Vedi Pompei e poi devi tornarci. Metà del sito chiuso al pubblico

“Torniamo dopo qualche anno, speranzosi di vedere le nuove scoperte. Risultato negativo: neppure le domus più importanti erano aperte”. Scorrendo le recensioni dell’area archeologica di Pompei su Tripadvisor, in mezzo alla profusione di commenti entusiatici, da qualche mese appaiono sempre più valutazioni di questo genere: “troppe domus inaccessibili, meglio visitarlo quando avrà riaperto completamente”; “sito fantastico, peccato che molte aree siano chiuse”; “biglietto a prezzo pieno per vedere il 50% del sito”. Ne appaiono anche di più furiose, con visitatori che sottolineano, con un’iperbole, come sia “tutto chiuso” e che non sia visitabile gran parte di ciò che era segnalato nel sito.
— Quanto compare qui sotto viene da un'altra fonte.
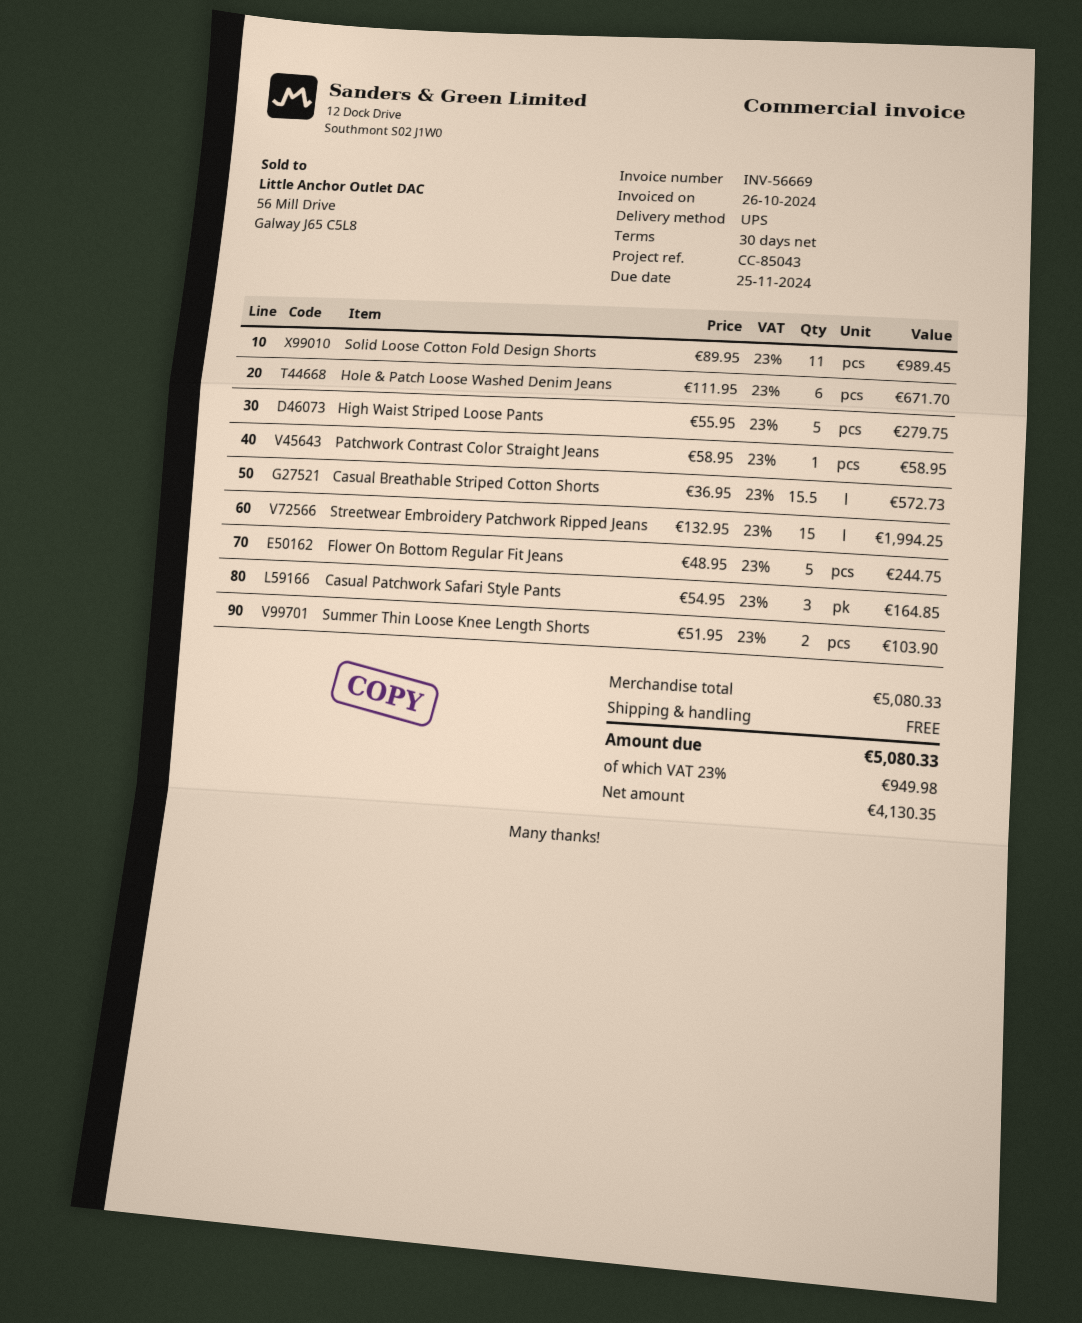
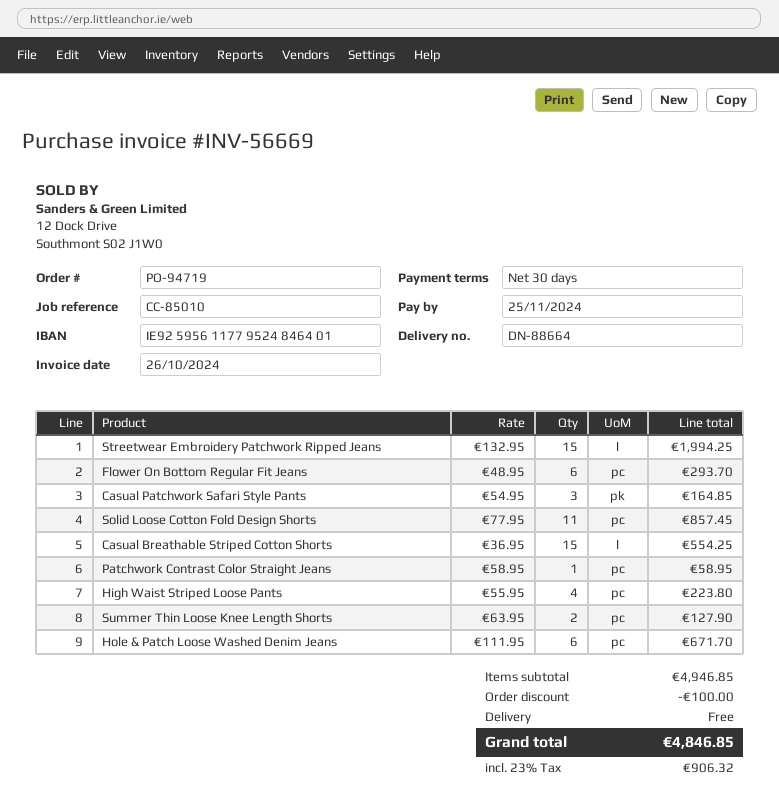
reference: CC-85043 -> CC-85010
Solid Loose Cotton Fold Design Shorts: 11 x 89.95 = 989.45 -> 11 x 77.95 = 857.45
High Waist Striped Loose Pants: 5 x 55.95 = 279.75 -> 4 x 55.95 = 223.80
Casual Breathable Striped Cotton Shorts: 15.5 x 36.95 = 572.73 -> 15 x 36.95 = 554.25
Flower On Bottom Regular Fit Jeans: 5 x 48.95 = 244.75 -> 6 x 48.95 = 293.70
Summer Thin Loose Knee Length Shorts: 2 x 51.95 = 103.90 -> 2 x 63.95 = 127.90
subtotal: 5080.33 -> 4946.85
discount: none -> 100.00
tax: 23% = 949.98 -> 23% = 906.32
total: 5080.33 -> 4846.85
Non sono i commenti di visitatori polemici o poco informati: è vero che dalla riapertura del 2020, seguita al primo lockdown, a Pompei non sono visitabili quasi metà degli spazi chiusi (domus, tabernae, terme…) che erano invece aperti fino al 2019. Luoghi anche iconici, come le Terme del Foro, la Casa del Fauno – ora visibile solo l’atrio, non il celebre mosaico di Alessandro –, la Casa del Principe di Napoli, la Villa dei Misteri, il Lupanare, la Fullonica di Stephanus, la Casa dell’orso ferito, della Venere in conchiglia, dei Vettii etc. Ma non basta, da aprile, a partire dalle 16 al visitatore viene offerta una visita a prezzo scontato, 10 invece dei regolari 16 euro: accade perché proprio dalle 16 tutte le domus iniziano a chiudere, e il visitatore ignaro si trova a visitare soltanto le strade. Tutto questo, noto agli addetti ai lavori e ai frequentatori abituali del sito e mal segnalato online, crea non poco disappunto nei visitatori più desiderosi di scoprire il sito nella sua completezza. “Una grandissima delusione, una volta entrato nel parco ho trovato tutte le domus chiuse a chiave. Che senso ha pagare un biglietto intero senza neanche una notifica che segnali che la visita si farà con tante limitazioni? Non era aperto neanche il bar” scriveva un utente a maggio 2021. In effetti anche il servizio di ristorazione, gestito da Autogrill, è sospeso da maggio.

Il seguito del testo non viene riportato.